Data for processing:
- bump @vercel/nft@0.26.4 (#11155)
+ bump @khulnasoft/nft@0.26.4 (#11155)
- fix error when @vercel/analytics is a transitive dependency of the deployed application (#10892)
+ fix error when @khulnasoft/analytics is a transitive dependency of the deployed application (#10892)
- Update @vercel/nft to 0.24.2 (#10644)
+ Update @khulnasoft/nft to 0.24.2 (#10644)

---

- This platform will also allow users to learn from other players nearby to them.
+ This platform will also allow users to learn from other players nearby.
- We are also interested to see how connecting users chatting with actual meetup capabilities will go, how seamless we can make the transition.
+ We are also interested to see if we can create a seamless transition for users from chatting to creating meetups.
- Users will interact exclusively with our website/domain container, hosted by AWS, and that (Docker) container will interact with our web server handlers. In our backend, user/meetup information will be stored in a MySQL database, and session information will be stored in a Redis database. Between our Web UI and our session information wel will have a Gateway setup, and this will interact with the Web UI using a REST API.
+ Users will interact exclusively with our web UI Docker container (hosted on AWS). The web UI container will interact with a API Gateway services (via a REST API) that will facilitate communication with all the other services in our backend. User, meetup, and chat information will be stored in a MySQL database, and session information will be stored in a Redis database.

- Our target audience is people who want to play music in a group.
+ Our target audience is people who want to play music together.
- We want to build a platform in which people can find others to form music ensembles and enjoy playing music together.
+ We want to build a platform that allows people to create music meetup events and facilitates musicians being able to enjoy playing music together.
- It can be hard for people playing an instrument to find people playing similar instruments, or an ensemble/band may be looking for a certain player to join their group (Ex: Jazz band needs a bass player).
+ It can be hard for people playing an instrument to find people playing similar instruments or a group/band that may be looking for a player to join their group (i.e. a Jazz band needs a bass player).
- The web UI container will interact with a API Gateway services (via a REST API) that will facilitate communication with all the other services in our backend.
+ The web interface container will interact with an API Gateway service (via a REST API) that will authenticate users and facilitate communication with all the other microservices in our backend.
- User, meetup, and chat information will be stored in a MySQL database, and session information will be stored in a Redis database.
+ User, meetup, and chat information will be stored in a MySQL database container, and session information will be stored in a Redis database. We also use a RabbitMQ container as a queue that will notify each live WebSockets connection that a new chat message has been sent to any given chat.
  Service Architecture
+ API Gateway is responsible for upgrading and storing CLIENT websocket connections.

About this exercise:
Search the material for the string "chatting" and return each line that has it.

Answer for this exercise:
- We are also interested to see how connecting users chatting with actual meetup capabilities will go, how seamless we can make the transition.
+ We are also interested to see if we can create a seamless transition for users from chatting to creating meetups.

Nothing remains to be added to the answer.